Problem details: Lines with the word "real": copy all of them from the entries below.

** Opening Records for the exercise block **

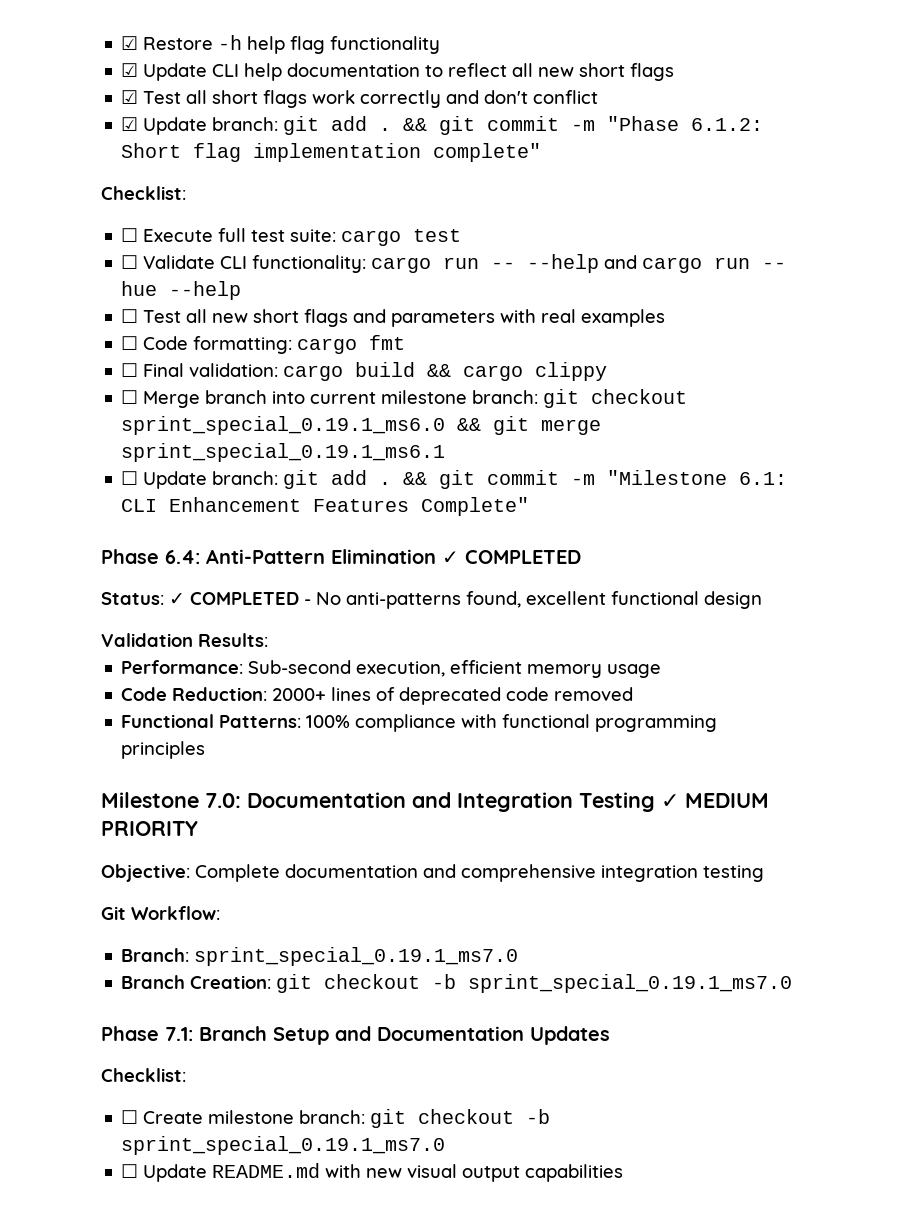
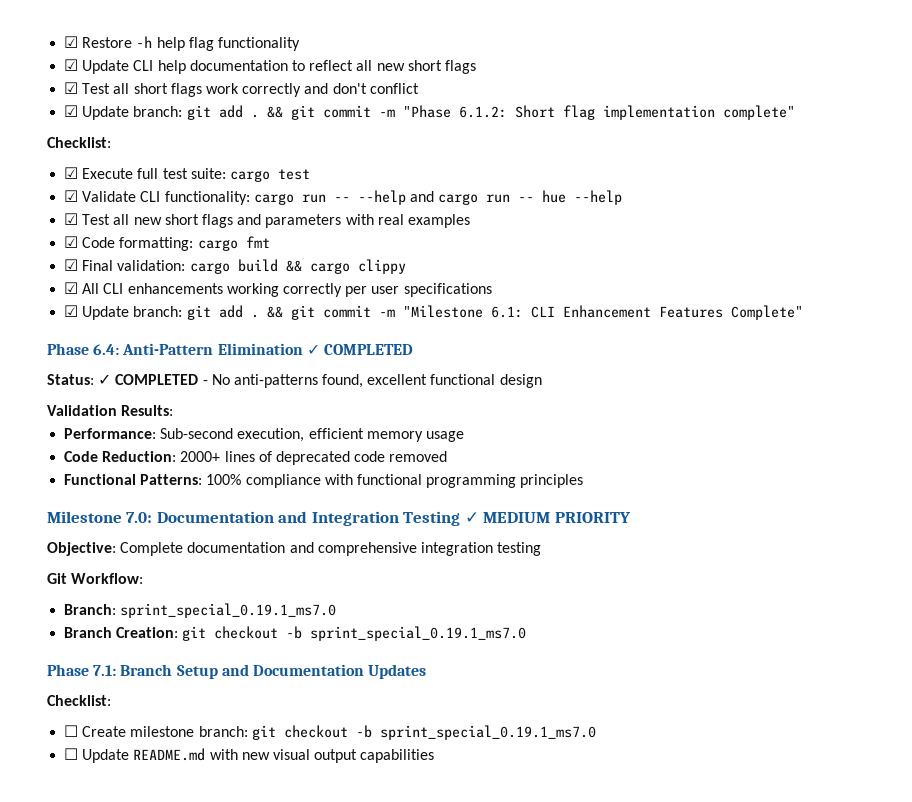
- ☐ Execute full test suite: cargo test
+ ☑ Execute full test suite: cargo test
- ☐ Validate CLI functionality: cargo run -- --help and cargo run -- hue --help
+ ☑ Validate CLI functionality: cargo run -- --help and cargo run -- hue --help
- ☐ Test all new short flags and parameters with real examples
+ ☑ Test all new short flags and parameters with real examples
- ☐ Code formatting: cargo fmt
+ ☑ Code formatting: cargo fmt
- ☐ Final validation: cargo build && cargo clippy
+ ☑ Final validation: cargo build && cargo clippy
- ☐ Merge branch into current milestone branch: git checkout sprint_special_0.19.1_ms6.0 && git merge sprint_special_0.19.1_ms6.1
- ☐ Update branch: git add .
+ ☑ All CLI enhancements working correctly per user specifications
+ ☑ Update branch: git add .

** Closing Records for the exercise block **

Written solution:
- ☐ Test all new short flags and parameters with real examples
+ ☑ Test all new short flags and parameters with real examples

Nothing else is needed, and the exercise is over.